Start of DATA FOR THIS TASK

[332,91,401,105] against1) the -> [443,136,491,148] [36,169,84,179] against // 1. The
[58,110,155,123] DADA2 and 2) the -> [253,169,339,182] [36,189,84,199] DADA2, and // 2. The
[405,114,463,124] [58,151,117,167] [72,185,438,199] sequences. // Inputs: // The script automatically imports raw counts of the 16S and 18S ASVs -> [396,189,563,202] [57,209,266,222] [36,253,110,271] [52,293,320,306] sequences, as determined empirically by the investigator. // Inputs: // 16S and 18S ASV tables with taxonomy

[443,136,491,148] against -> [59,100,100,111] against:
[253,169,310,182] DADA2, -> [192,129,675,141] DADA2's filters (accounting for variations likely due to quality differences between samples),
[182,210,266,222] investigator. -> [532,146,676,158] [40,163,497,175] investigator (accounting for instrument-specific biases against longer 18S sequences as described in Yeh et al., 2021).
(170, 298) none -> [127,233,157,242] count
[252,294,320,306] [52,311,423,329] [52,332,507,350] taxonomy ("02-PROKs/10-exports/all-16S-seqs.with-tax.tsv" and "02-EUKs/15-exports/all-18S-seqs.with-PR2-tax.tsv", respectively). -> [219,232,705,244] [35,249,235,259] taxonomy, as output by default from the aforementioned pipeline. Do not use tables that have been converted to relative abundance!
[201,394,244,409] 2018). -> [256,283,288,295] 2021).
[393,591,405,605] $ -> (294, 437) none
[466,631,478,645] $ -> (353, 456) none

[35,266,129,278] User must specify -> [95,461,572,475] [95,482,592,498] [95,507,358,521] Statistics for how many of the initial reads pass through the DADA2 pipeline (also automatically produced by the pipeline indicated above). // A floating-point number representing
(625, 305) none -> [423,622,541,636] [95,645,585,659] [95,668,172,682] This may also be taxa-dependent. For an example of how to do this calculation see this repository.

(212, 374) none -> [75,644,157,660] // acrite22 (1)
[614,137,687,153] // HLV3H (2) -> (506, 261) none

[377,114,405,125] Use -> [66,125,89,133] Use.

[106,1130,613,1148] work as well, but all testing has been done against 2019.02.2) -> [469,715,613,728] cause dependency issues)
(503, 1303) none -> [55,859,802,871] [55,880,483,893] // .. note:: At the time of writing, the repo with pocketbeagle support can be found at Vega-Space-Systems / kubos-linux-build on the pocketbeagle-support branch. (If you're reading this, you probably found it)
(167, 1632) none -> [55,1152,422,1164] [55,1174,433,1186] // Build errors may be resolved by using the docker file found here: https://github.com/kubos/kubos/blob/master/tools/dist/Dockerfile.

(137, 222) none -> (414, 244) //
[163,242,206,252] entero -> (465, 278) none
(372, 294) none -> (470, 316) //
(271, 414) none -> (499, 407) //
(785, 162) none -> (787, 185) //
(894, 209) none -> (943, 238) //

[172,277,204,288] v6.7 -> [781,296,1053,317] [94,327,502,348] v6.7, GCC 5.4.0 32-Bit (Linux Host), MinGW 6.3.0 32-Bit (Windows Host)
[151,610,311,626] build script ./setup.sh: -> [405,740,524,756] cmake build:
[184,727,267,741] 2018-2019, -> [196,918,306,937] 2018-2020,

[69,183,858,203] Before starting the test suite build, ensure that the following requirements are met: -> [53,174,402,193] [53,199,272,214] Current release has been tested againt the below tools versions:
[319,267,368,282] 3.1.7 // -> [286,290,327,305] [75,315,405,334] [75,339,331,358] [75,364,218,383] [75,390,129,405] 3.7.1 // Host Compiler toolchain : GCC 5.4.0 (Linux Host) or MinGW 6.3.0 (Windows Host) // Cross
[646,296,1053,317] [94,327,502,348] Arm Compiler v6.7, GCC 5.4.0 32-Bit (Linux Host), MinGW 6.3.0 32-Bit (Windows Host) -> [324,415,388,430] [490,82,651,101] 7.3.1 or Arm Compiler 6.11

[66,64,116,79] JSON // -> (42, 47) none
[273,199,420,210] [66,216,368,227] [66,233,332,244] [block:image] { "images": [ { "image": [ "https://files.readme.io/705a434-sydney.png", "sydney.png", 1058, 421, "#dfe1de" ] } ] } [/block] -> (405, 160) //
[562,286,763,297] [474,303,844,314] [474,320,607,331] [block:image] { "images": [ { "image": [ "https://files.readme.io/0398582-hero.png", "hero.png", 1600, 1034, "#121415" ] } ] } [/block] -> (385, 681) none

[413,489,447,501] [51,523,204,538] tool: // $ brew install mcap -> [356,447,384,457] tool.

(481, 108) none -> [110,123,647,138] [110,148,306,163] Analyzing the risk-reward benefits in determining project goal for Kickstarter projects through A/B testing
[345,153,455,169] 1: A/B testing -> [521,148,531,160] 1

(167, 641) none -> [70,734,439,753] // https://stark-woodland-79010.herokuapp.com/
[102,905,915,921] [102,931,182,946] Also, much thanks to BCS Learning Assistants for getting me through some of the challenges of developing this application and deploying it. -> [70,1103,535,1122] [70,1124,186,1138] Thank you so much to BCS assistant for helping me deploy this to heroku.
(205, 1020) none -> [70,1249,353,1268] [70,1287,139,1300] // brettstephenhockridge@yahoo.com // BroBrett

End of DATA FOR THIS TASK

HOW TO COMPLETE THIS TASK
Only the lines that contain the string "Compiler" are to be copied from the records.

THE COMPLETED TASK
[319,267,368,282] 3.1.7 // -> [286,290,327,305] [75,315,405,334] [75,339,331,358] [75,364,218,383] [75,390,129,405] 3.7.1 // Host Compiler toolchain : GCC 5.4.0 (Linux Host) or MinGW 6.3.0 (Windows Host) // Cross
[646,296,1053,317] [94,327,502,348] Arm Compiler v6.7, GCC 5.4.0 32-Bit (Linux Host), MinGW 6.3.0 32-Bit (Windows Host) -> [324,415,388,430] [490,82,651,101] 7.3.1 or Arm Compiler 6.11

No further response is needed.